__Task to carry out__
Every line with "chip" in it must be copied from the data.

__Supplied data__

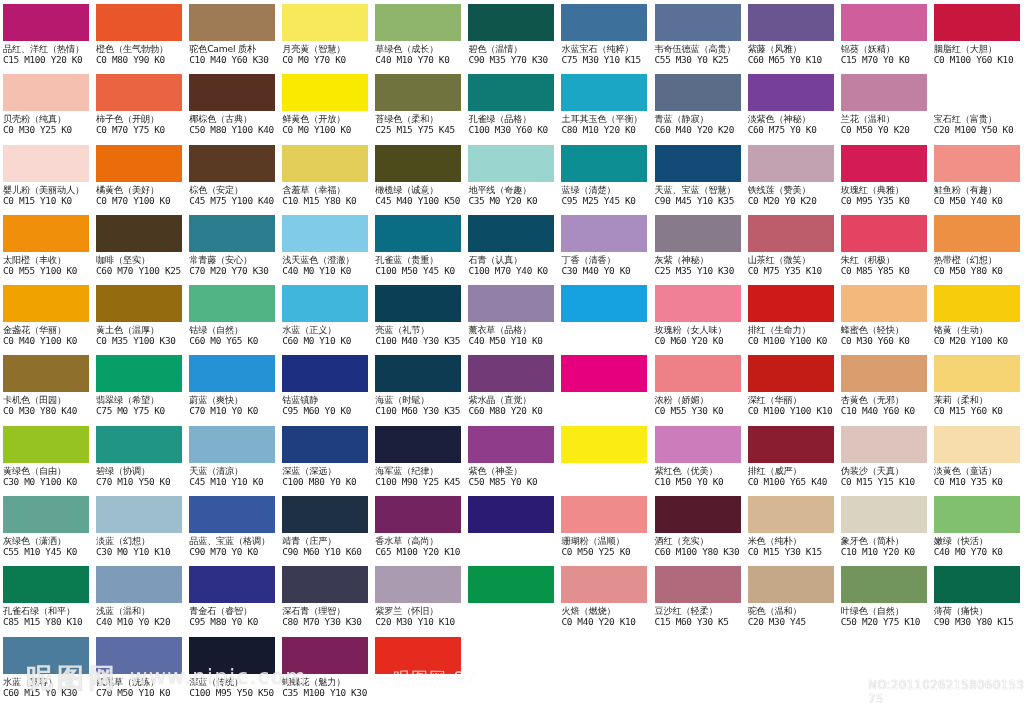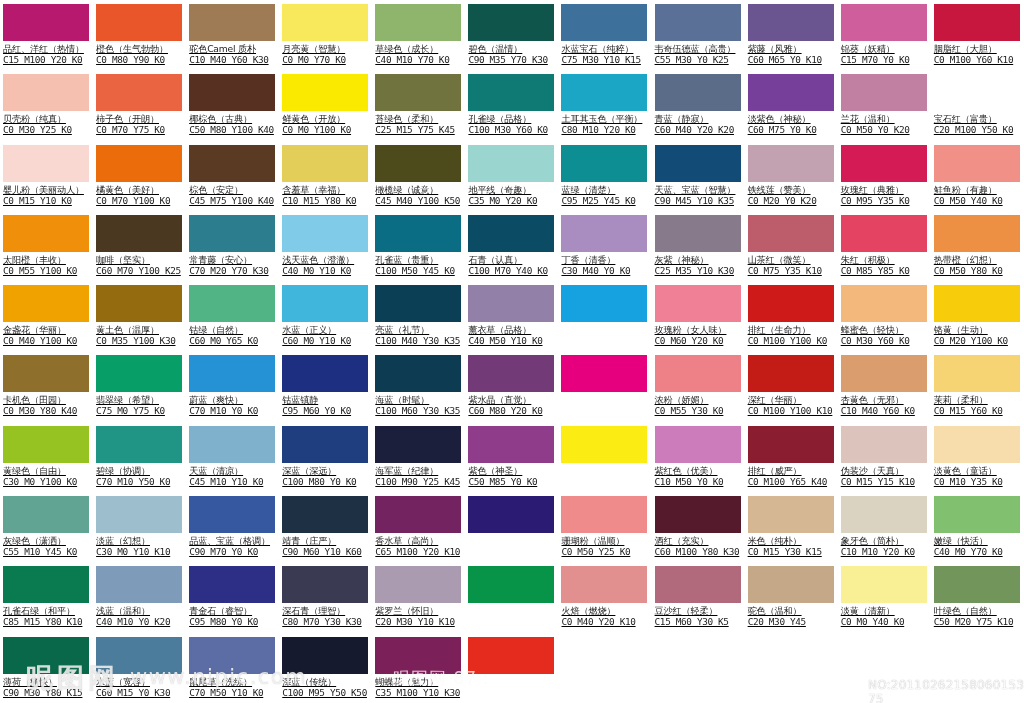--- a/index.html
+++ b/index.html
@@ -23,7 +23,6 @@
     grid-template-rows: repeat(10, 70.3px);
     width: 1024px;
     height: 608px;
-    text-decoration: underline;
   }
   .swatch-cell {
     position: relative;

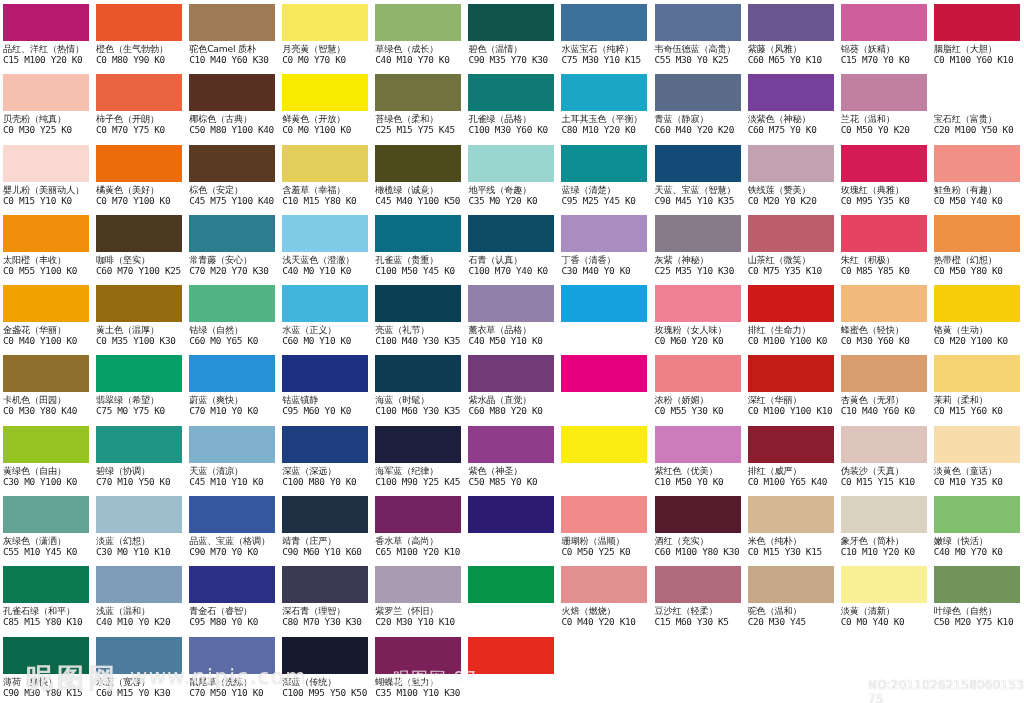--- a/index.html
+++ b/index.html
@@ -770,13 +770,6 @@
         </div>
       </div>
       <div class="swatch-cell">
-        <span class="swatch-chip" style="background: rgb(249, 239, 148);"></span>
-        <div class="swatch-text">
-          <span class="swatch-name">淡黄（清新）</span>
-          <span class="swatch-code">C0 M0 Y40 K0</span>
-        </div>
-      </div>
-      <div class="swatch-cell">
         <span class="swatch-chip" style="background: rgb(114, 149, 91);"></span>
         <div class="swatch-text">
           <span class="swatch-name">叶绿色（自然）</span>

__Result__
-        <span class="swatch-chip" style="background: rgb(249, 239, 148);"></span>
         <span class="swatch-chip" style="background: rgb(114, 149, 91);"></span>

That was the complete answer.